> [Exercise objective]: Count the lines below that contain the word "none", and give only that number.

> [Information]:

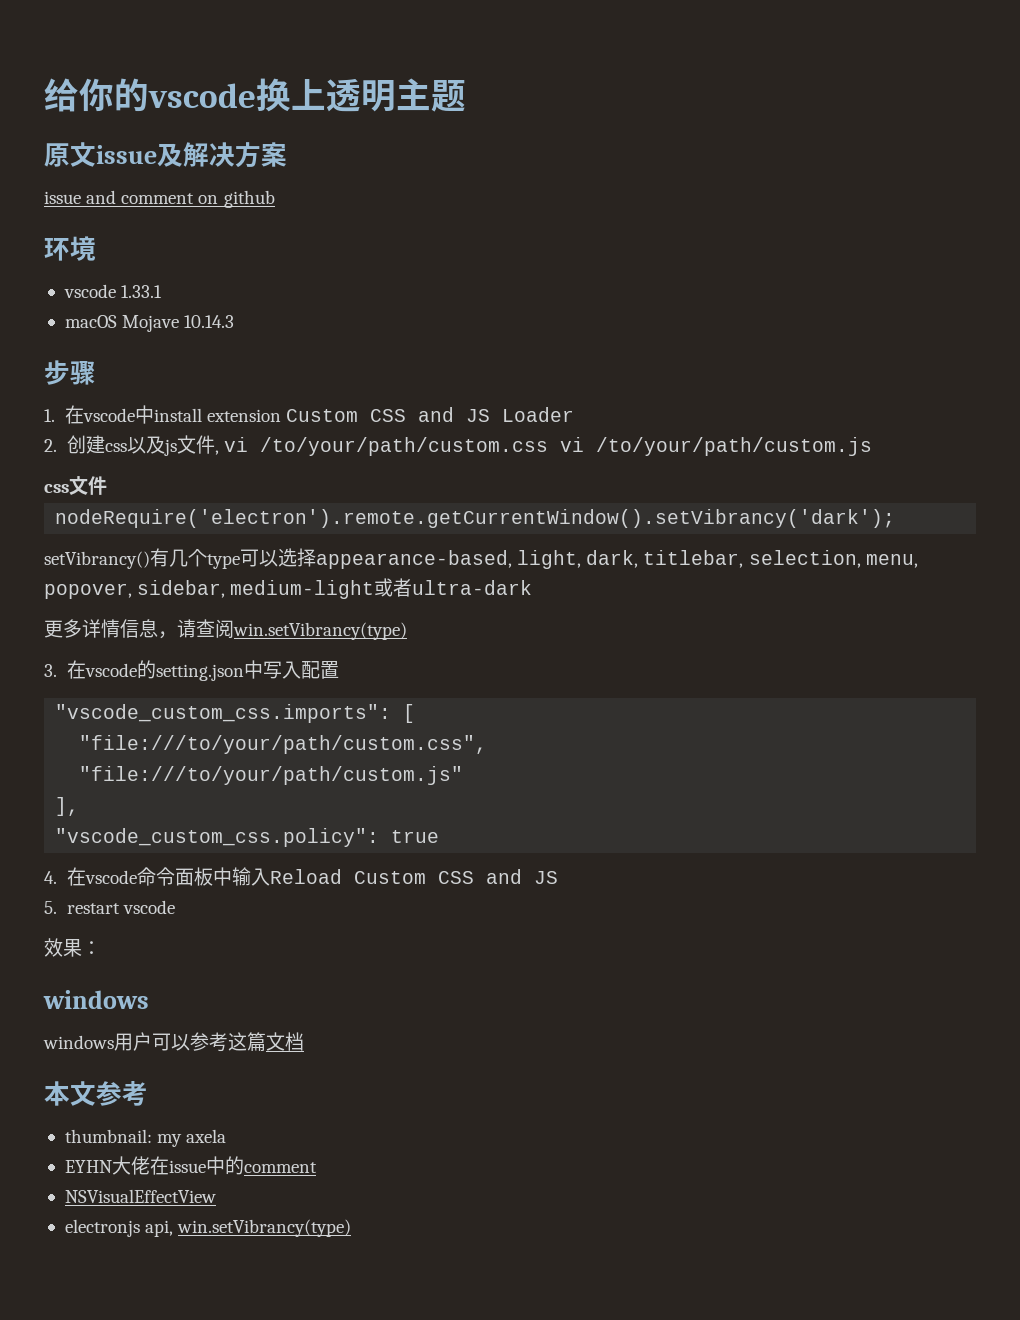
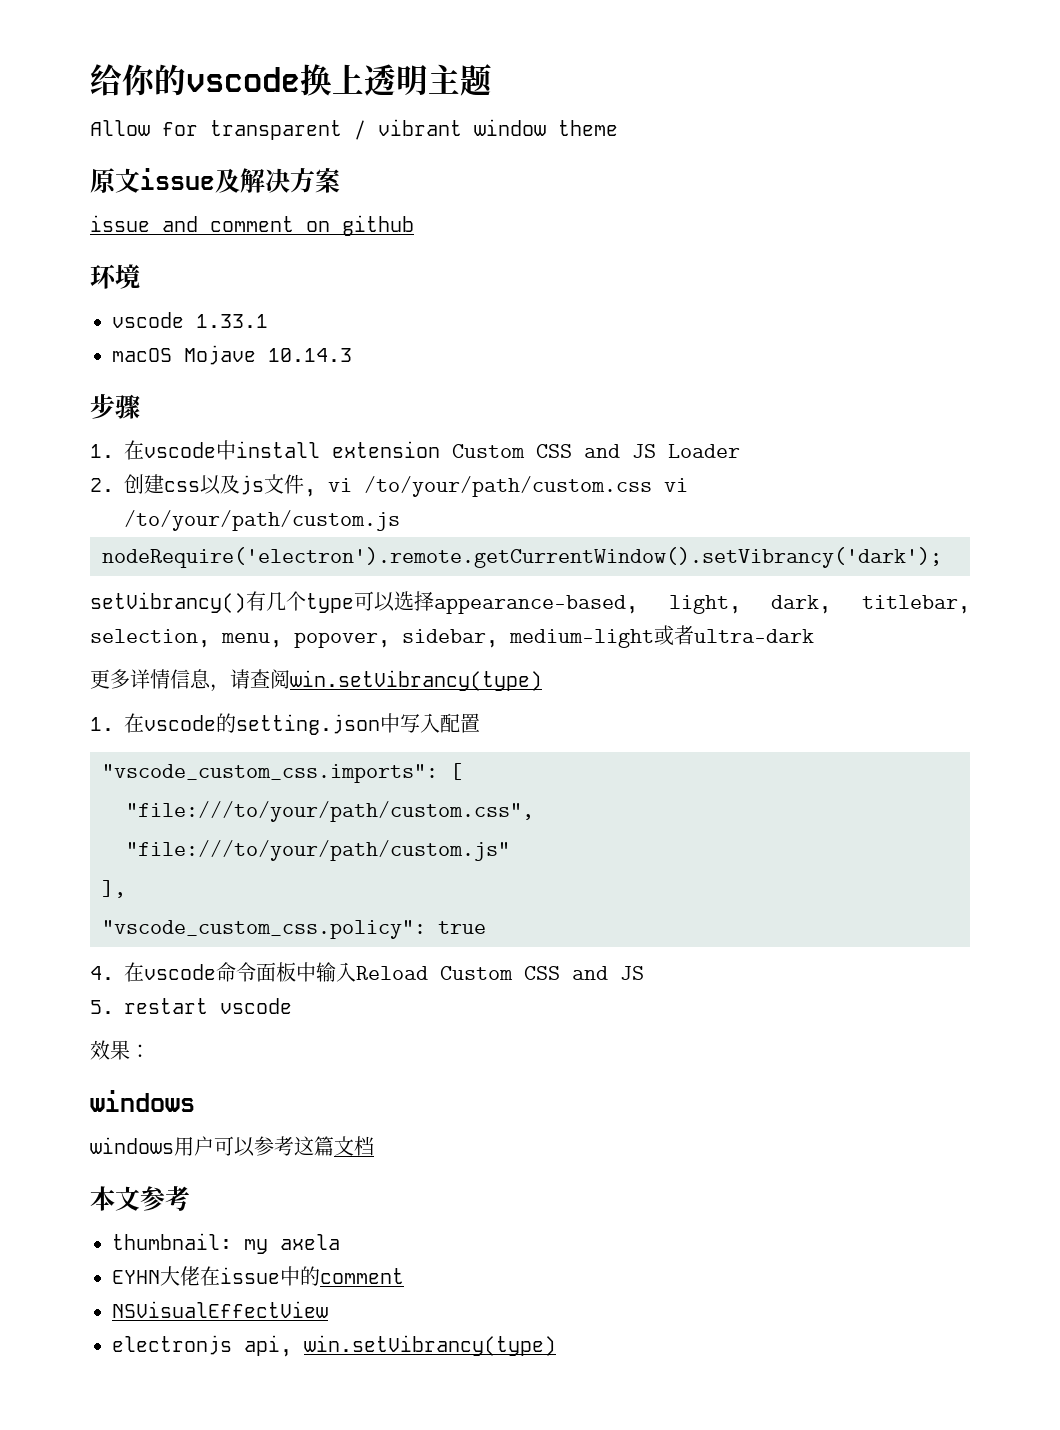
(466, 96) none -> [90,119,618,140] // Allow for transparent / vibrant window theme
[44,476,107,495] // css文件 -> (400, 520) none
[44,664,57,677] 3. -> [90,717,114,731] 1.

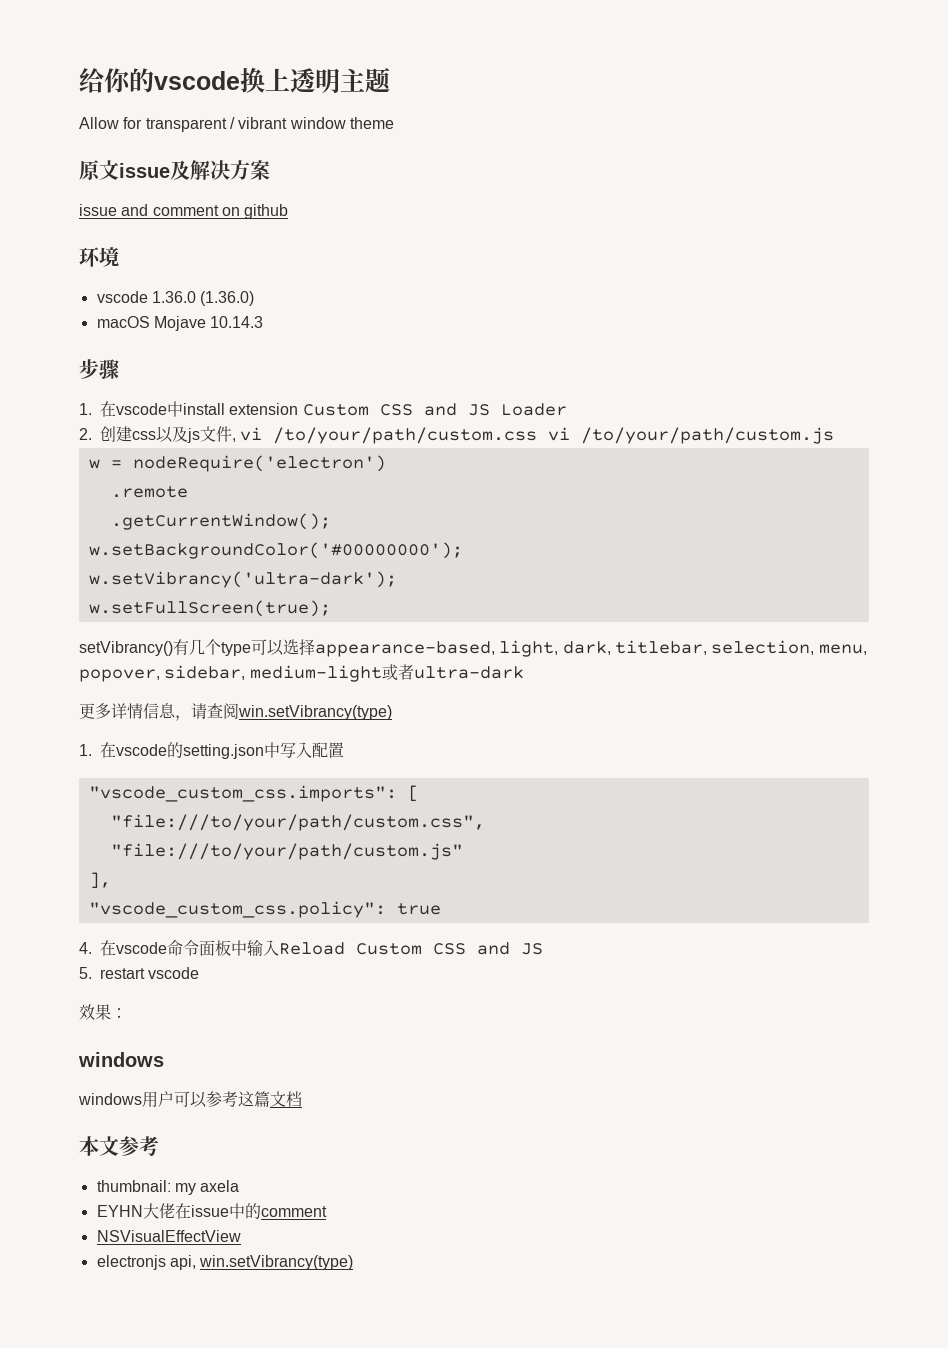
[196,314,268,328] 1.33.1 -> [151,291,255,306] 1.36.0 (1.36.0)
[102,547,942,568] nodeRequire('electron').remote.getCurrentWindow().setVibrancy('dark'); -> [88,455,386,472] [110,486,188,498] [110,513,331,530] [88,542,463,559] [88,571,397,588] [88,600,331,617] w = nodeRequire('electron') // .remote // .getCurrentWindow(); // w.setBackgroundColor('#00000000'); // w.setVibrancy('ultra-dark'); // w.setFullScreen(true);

> [Finished exercise]: 2